Last week, the Dáil deferred until after Easter a vote on changing the House rules to allow for 30 seconds of “silent reflection” after the traditional prayer is said at the opening of daily business. The period of reflection is intended as a compromise to those who wanted to abolish the prayer.
This debate highlights important issues about the form of religion-state relations in Ireland and in Europe more generally.
Ireland is a long way from being a theocracy. Even in the pious 1930s, politicians resisted demands that the Catholic faith become the official State religion although the State did use the law to enforce religious teachings on matters such as contraception, homosexuality and divorce.
With the secularisation of Irish society since the 1960s the enforcement of religious morality has gradually been abandoned by the State.
Indeed, in recent times political leaders from both Fine Gael and Fianna Fáil have stated repeatedly that, as politicians in a republic, they recognise that they must leave their religious convictions out of lawmaking. Religious arguments are not a major part of political debate and, although 78 per cent of the population remains Catholic, the church’s teaching does not dominate voting behaviour, as the referendum on marriage equality showed.
And yet, the State is clearly not strictly religiously neutral. In addition to official prayer in the Oireachtas, our national holiday is that of a Christian saint, the Garda badge is cruciform in nature, and Christmas and Easter are public holidays.
Cultural traditions
This is inconsistent with strict religious neutrality to some degree but also reflects the reality that Ireland is not a society that is at year zero but sees itself as a continuation of a mix of particular cultural traditions that go back centuries.
Sustainable societies require some kind of links to an imagined shared past, and in the Irish case that shared past was shaped for many centuries by Christianity.
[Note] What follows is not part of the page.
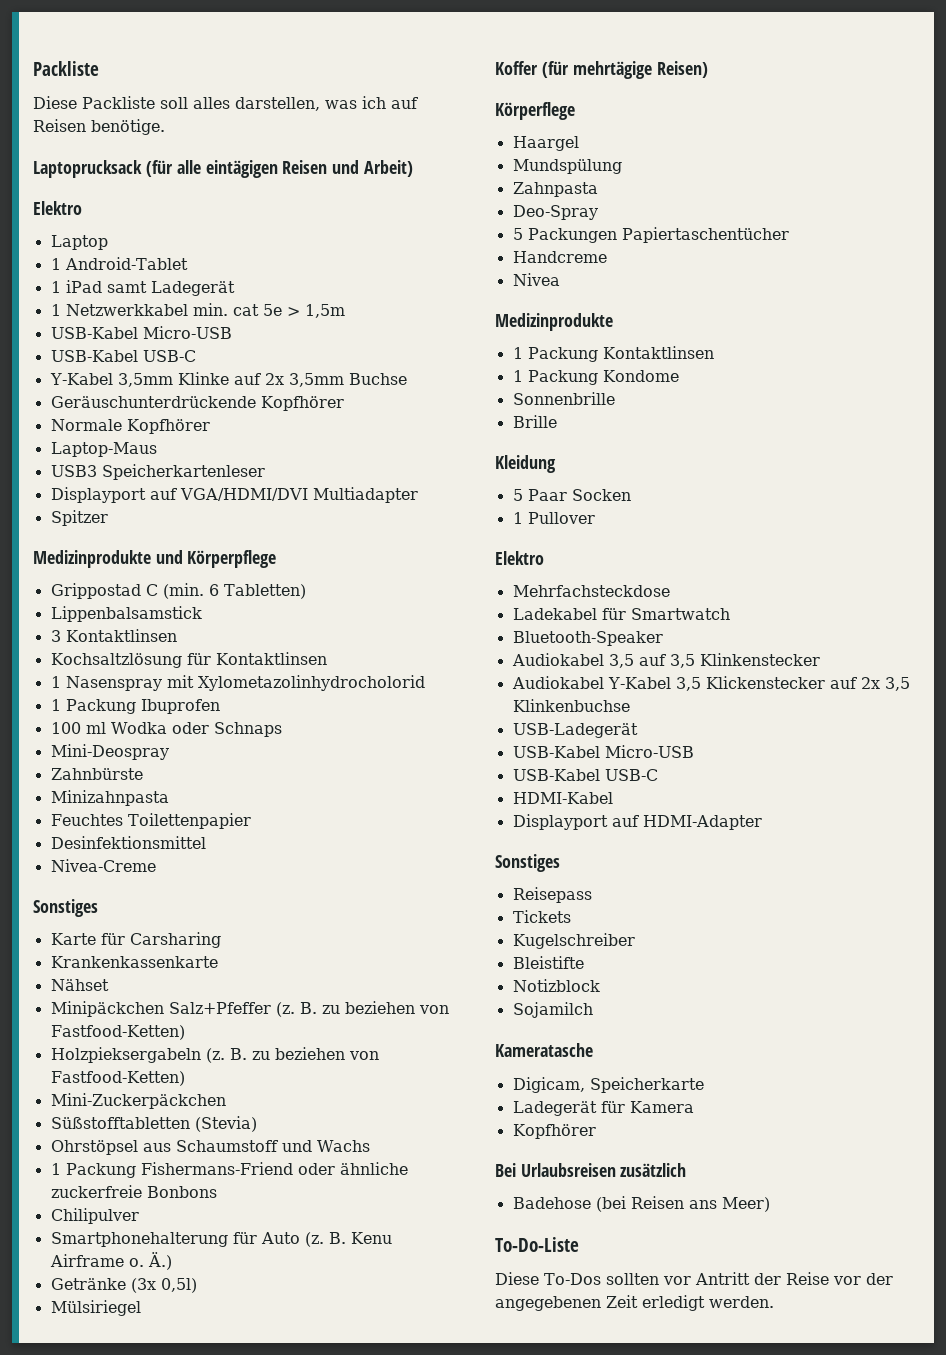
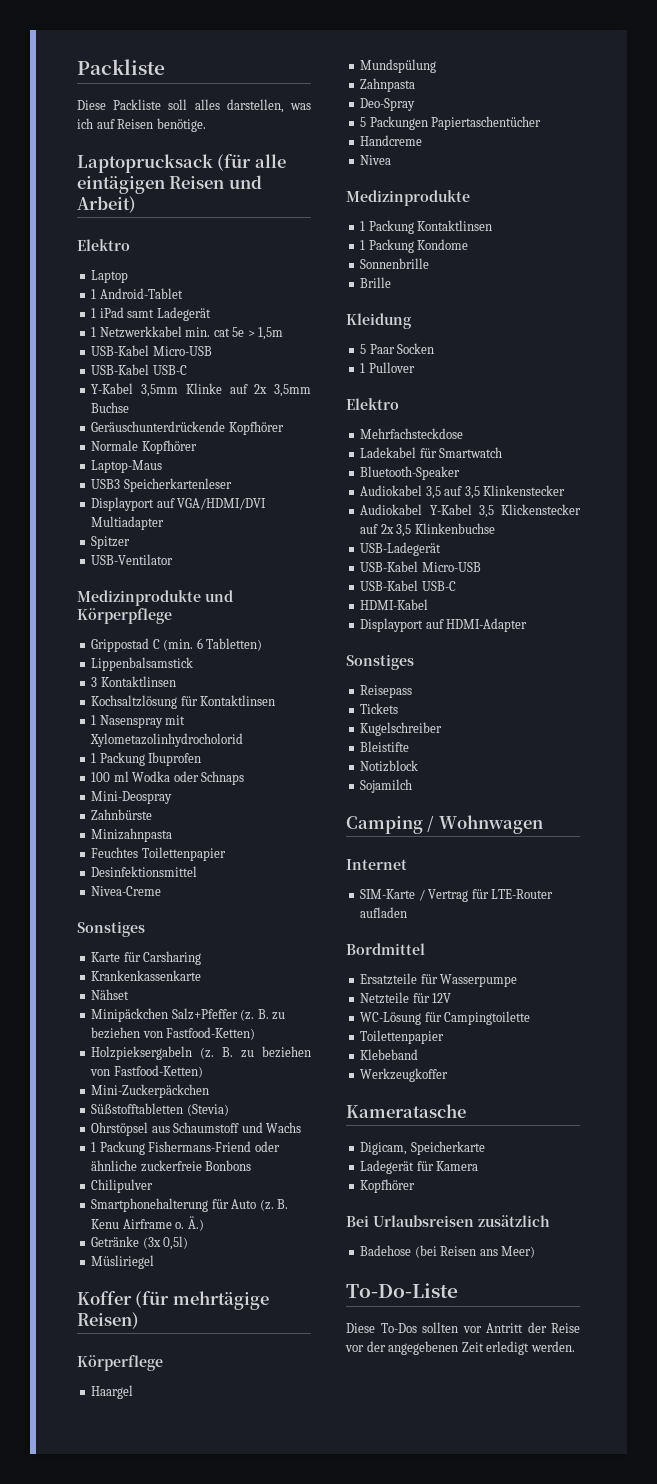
(108, 518) none -> [91,554,174,565] // USB-Ventilator
[50,1300,141,1316] Mülsiriegel -> [91,1255,155,1269] Müsliriegel
(593, 1010) none -> [346,815,543,834] [346,859,407,870] [360,889,554,902] [360,907,408,918] [346,943,425,955] [360,973,518,987] [360,992,452,1004] [360,1011,531,1025] [360,1030,445,1044] [360,1049,419,1060] [360,1068,449,1082] // Camping / Wohnwagen // Internet // SIM-Karte / Vertrag für LTE-Router aufladen // Bordmittel // Ersatzteile für Wasserpumpe // Netzteile für 12V // WC-Lösung für Campingtoilette // Toilettenpapier // Klebeband // Werkzeugkoffer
Symbols and festivals that have historical resonance will inevitably reflect the fact that Christianity has been a huge part of Irish culture for 1,500 years. Many national symbols, such as Celtic monastic art, have a national cultural significance independent of their religious nature.
Such Christian-influenced national symbols are not strictly neutral and it is certainly possible that the Christian churches get some kind of benefit from the celebration of St Patrick’s Day as a national holiday. But imposing a strict standard of neutrality in these matters would involve a major degree of loss. A religiously neutral alternative to St Patrick’s Day, for instance, is unlikely to have the cultural resonance needed for a meaningful shared national festival.
Ireland is far from unique in this regard. Most European states have a heavy majority of one faith and that faith has moulded national culture to a great degree. Indeed, strict institutional separation of religion and state is relatively rare in Europe. A 2003 survey by academics John Madeley and Zsolt Enyedi showed that not a single European state met the standard of institutional separation of religion and state required by the US supreme court.
At the same time, in political terms European societies are notably secular. Religion is not central to political life the way it is in many countries in Africa and Asia. The weakness of religious influence over law and politics is shown by the degree to which religiously controversial ideas such as gender equality, the right to ridicule religion and gay rights have achieved much wider acceptance in EU member states than in Africa and the Middle East where religion is a huge part of political life.
The problem with the European arrangements is that they rely to a large degree on insider knowledge that allows people to distinguish between the situation on paper and the actual situation. Denmark may have a state church and Dáil sittings may begin with prayers but people are at the same time expected to know that, in both countries, politics and religion are to be kept somewhat apart. If one comes from a society where politics and religion are deeply intertwined, prayers in parliament may appear to be much more than a cultural symbol.
This divide between symbolic religiosity and substantive secular politics leaves European societies open to allegations of hypocrisy when they ask migrants from areas of the world with more muscular religion to accept that religion and politics are separate and that religiously controversial ideas such as free speech on religion and gay rights must be accepted.
‘‘ This divide between symbolic religiosity and substantive secular politics leaves European societies open to allegations of hypocrisy when they ask migrants to accept that religion and politics are separate
Historical resonance
Given the enormous cultural influence of religion over the centuries, an entirely religiously neutral society is unattainable. Symbols and festivals that have historical resonance will inevitably reflect the fact that Christianity has been a huge part of Irish culture for 1,500 years.
However, we should also have an open mind as to which arrangements or symbols go beyond recognition of Christianity’s historic role in Ireland and shade into an appearance of State endorsement of a particular religion. Christian prayers in the Dáil seem to fall on the endorsement side.
It is hard to see a prayer that involves a wish that “Christ Our Lord” will guide parliamentarians’ work as a mere cultural symbol. If we wish migrants to this country to feel at home and to accept a division between religion and politics that may be challenging for them, it is important that the majority appear to honour those commitments too.

PAT SAYS:

Ireland needs to be a modern, secular and pluralist modern democracy.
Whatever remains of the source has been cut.